Autor: Melquisedeque Oliveira de Castro
Todas as pessoas veem cores. Elas existem em suas mais diferentes formas, intensidades e tonalidades. Elas tem o poder de trazer sensações, modificarem as aparências e evocarem sentimentos. Estes sentimentos fazem com que escolhamos nossas cores favoritas. Alguns gostam do vermelho. Outros do preto. Alguns outros do branco. Mas e quanto aos que simplesmente não gostam de nenhuma cor?
Parece um tanto absurdo não. Como alguém pode não gostar de cores? Como assim? Como eles conseguem viver? Será que sentem emoções? Não veem que o vermelho é a cor mais bela que este mundo já nos ofereceu? Ou o preto? Poh, que seja o branco, mas que pelo menos que goste de alguma cor! Olha, eu sugiro que estas pessoas procurem um oftalmologistas pois devem estar doentes. Ou a alguma terapia, por não conseguirem ter a capacidade de sentir as emoções que só as cores nos fazem sentir. Estas pessoas não sabem o que é vida! São uns daltônicos!
Há aqueles que virão em defesa desta minoria que não gostam de cores. Afinal, por que necessariamente eles devem ter uma cor favorita? Porque não podem viverem suas vidas da forma como querem, com os sentimentos que tem, desde que sejam felizes e isto não traga problemas para a suas saúde ou atividades rotineiras. O ser humano é tão diverso, por que deveríamos nos preocupar com quem gosta do preto, do vermelho do branco ou de cor nenhuma. Afinal, será que ser daltônico é realmente um problema?
Bom utilizei esta breve metáfora com as cores para tentar demonstrar que se a sexualidade fosse composta e medida pelas cores, então os assexuais seriam daltônicos. Não digo num tom de doença, mas sim, com respeito à suas orientações sexuais. Todas as pessoas tem uma sexualidade. Todas podem ter suas inclinações ou fetiches. Mas assexuais não compartilham destas mesmas inclinações sexuais. Alguns estão dentro de algum espectro sexual, mas são baixos o suficiente para poderes serem considerados como sexuais. Estes seriam os gray-as. Alguns estão na condição de só sentirem os desejos sexuais em certas condições, situações ou pessoas especificas. Estes são os demi-sexuais. E há os assexuais que não sentem nenhuma atração ou interesse por sexo. Alguns nem desejam estar em um relacionamento. São os a-românticos.
Mas nós nos preocupamos com as cores que os outros gostam. Dividimos e classificamos os seres humanos de acordo com os seus gostos. Mesmo entre os "daltônicos" há os diferentes tons de cinza que compõe nosso mundo daltônico. Tudo isto demonstrando para quem quiser ver, que sim, humanos são diversos e tem preferencias, gostos e condições diversas, as vezes especificas e individuais! Outras fazendo parte de todo um grupo.
Mas sim. Para critérios de controle politico e interesses financeiros, os detentores de poder os quais comandam todo o pensamento de cada cultura, (os quais nos dias de hoje, estão na figura de médicos, professores, lideres religiosos, especialistas acadêmicos e programas midiáticos) preferiram determinar que o sentimento saudável é gostar do vermelho e que os que preferem as demais preferencia são uma aberração, uma afronta aos valores humanos ou doenças.

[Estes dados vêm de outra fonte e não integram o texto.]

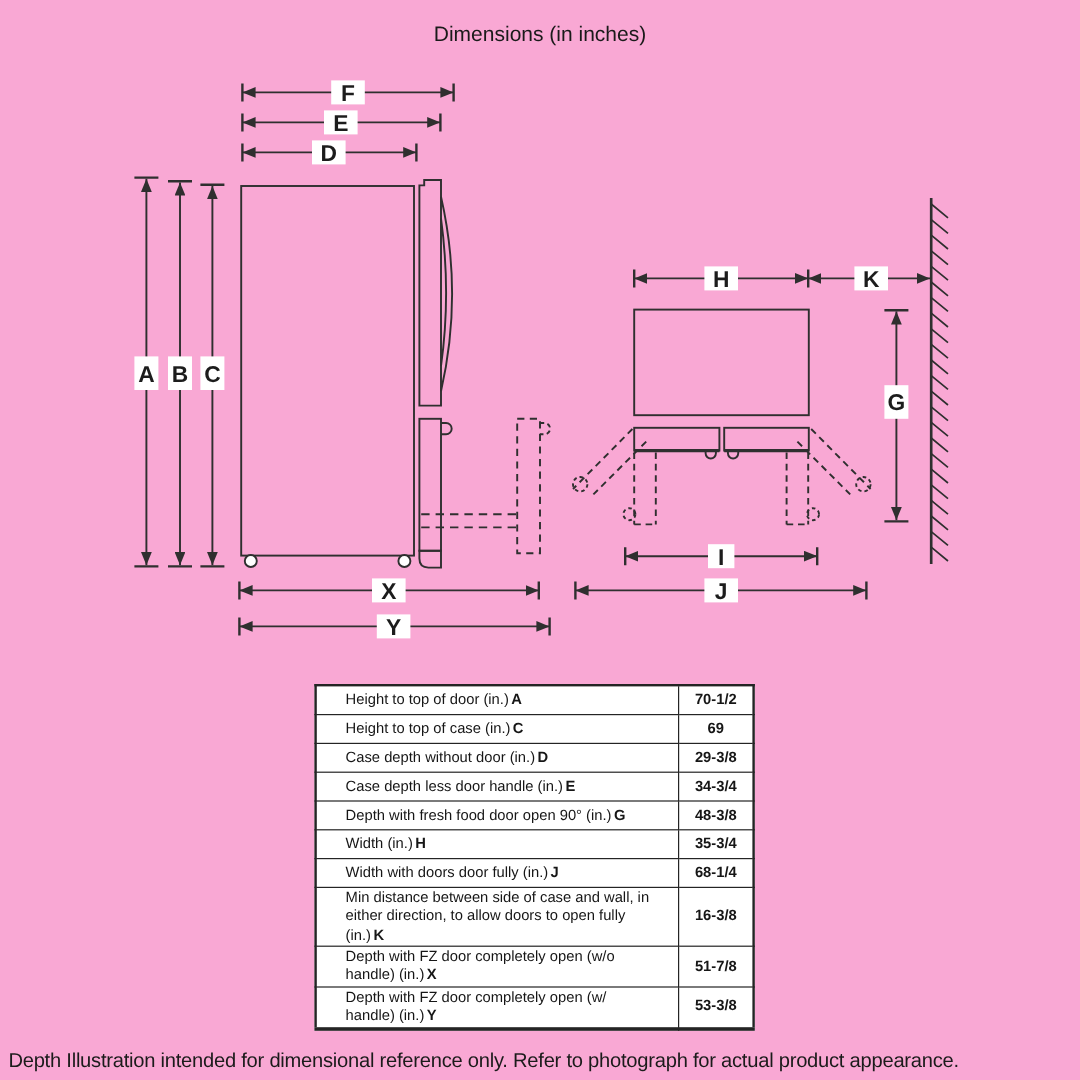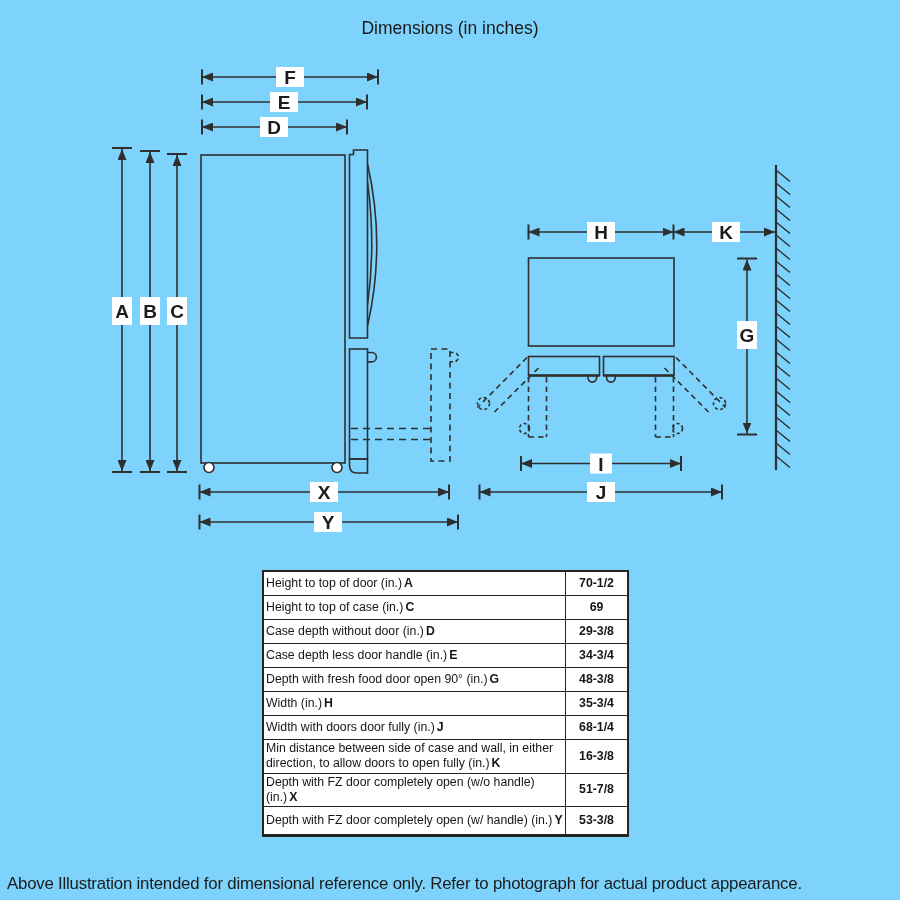"Dimensions (in inches)" #stage { background: #7dd3fc -> #f9a8d4 }
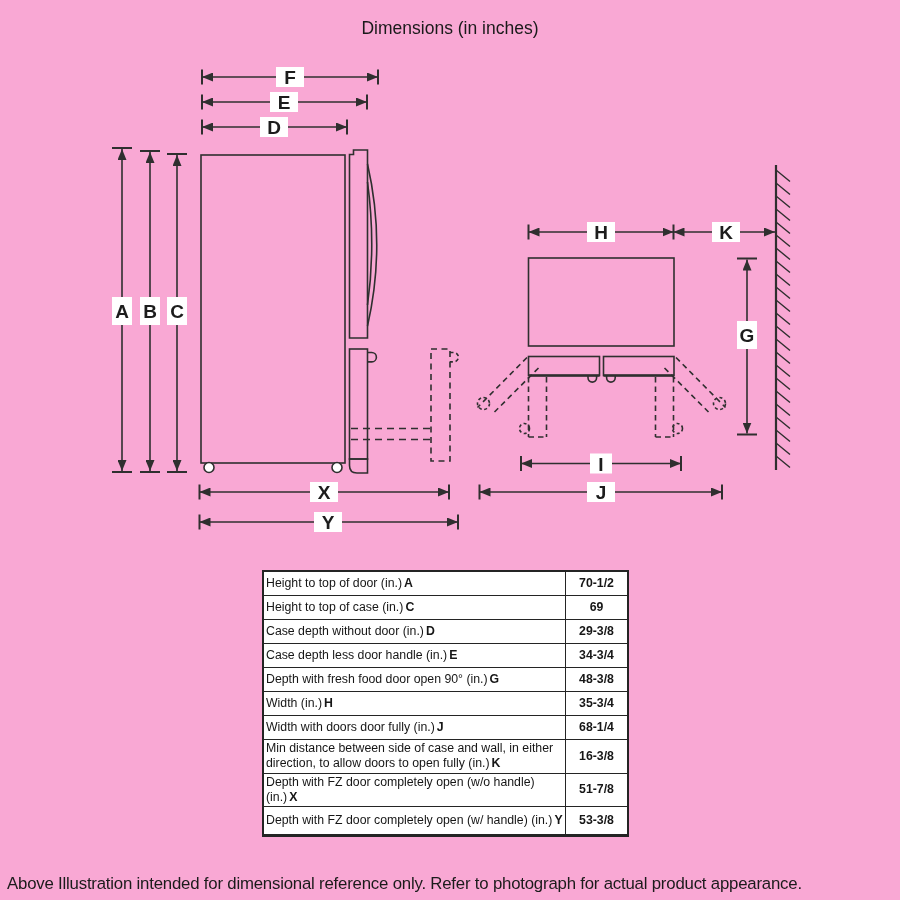"Height to top of door" .dim-table td { padding: 1px 2px -> 1px 24px }
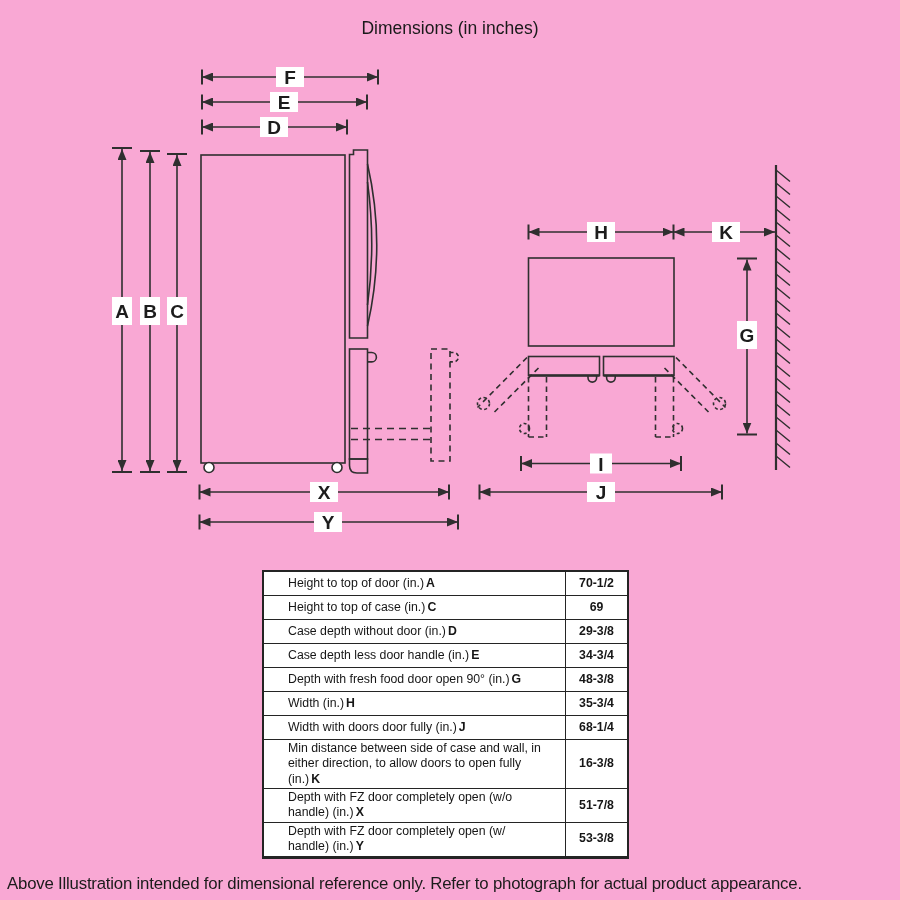"Above Illustration intended for" div.footnote { text: Above -> Depth }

Nesse sentido, me sinto como naquele filme do X-man, onde a cura era oferecida às pessoas que nasciam com anomalias genéticas (os mutantes) e enquanto alguns mutantes entravam na fila para aceitarem passivamente receberem a cura e terem a vida estipulada como "normal" há os outros mutantes gritando "não há cura! Não há cura!"
Sendo assim, cabe a cada um de nós escolher quem seremos. Os mutantes obedientes ou os militantes? Os que estipulam o poder dizendo o que é normal ou os que simplesmente repetem estes discursos? Os abstentes, que não assumem nenhum partido? Isto então os coloca direto na posição dos coniventes com este discurso, que sim é uma escolha deles, como qualquer outra. A vida é sua, meu amigo! Faça sua opção.